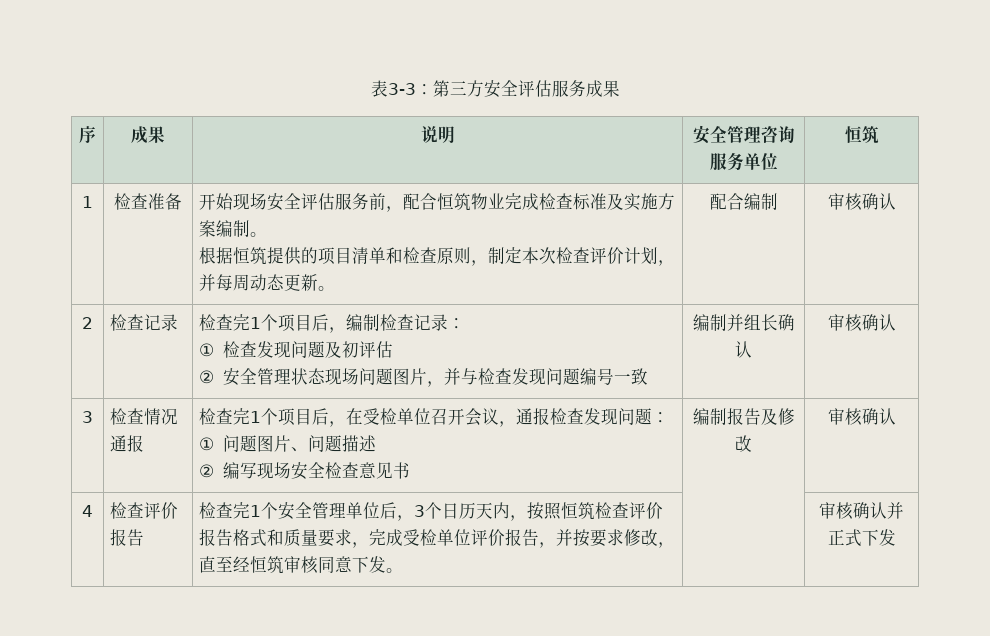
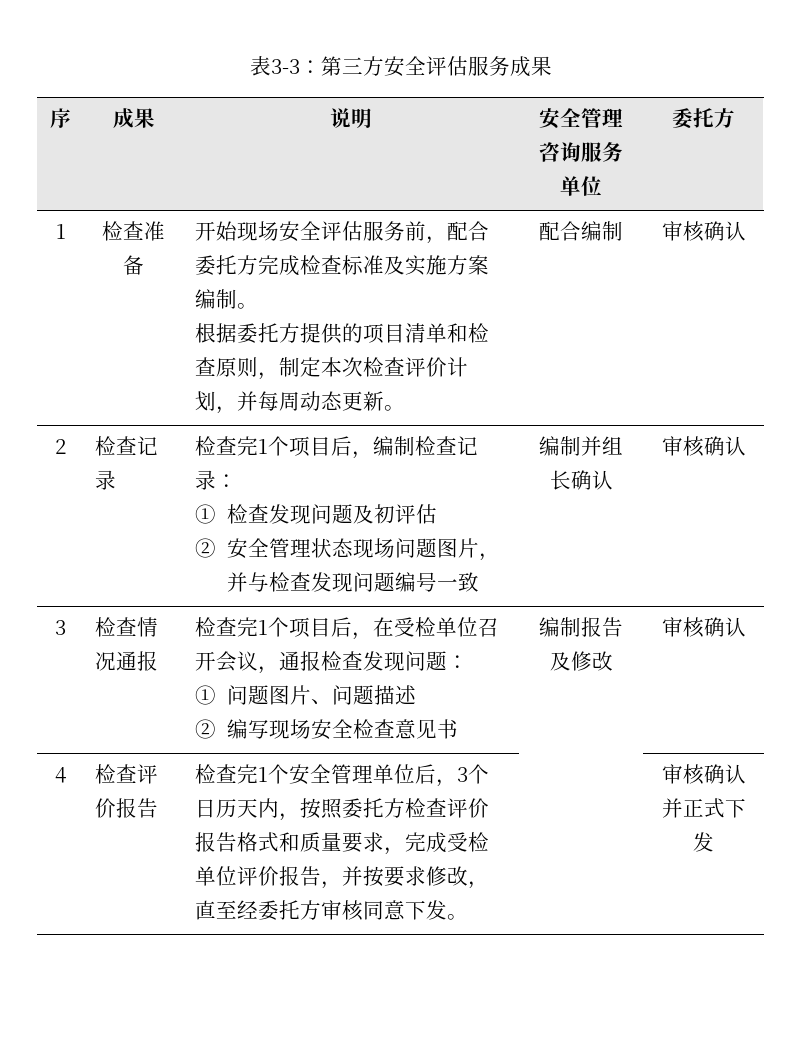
- 序 | 成果 | 说明 | 安全管理咨询服务单位 | 恒筑
+ 序 | 成果 | 说明 | 安全管理咨询服务单位 | 委托方
- 开始现场安全评估服务前，配合恒筑物业完成检查标准及实施方案编制。
+ 开始现场安全评估服务前，配合委托方完成检查标准及实施方案编制。
- 根据恒筑提供的项目清单和检查原则，制定本次检查评价计划，并每周动态更新。
+ 根据委托方提供的项目清单和检查原则，制定本次检查评价计划，并每周动态更新。
- 检查完1个安全管理单位后，3个日历天内，按照恒筑检查评价报告格式和质量要求，完成受检单位评价报告，并按要求修改，直至经恒筑审核同意下发。
+ 检查完1个安全管理单位后，3个日历天内，按照委托方检查评价报告格式和质量要求，完成受检单位评价报告，并按要求修改，直至经委托方审核同意下发。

###

◆ WORK INSTRUCTIONS
The reply should consist of one number: how many lines of the material contain the word "开始现场安全评估服务前".

◆ THE COMPLETED TASK
2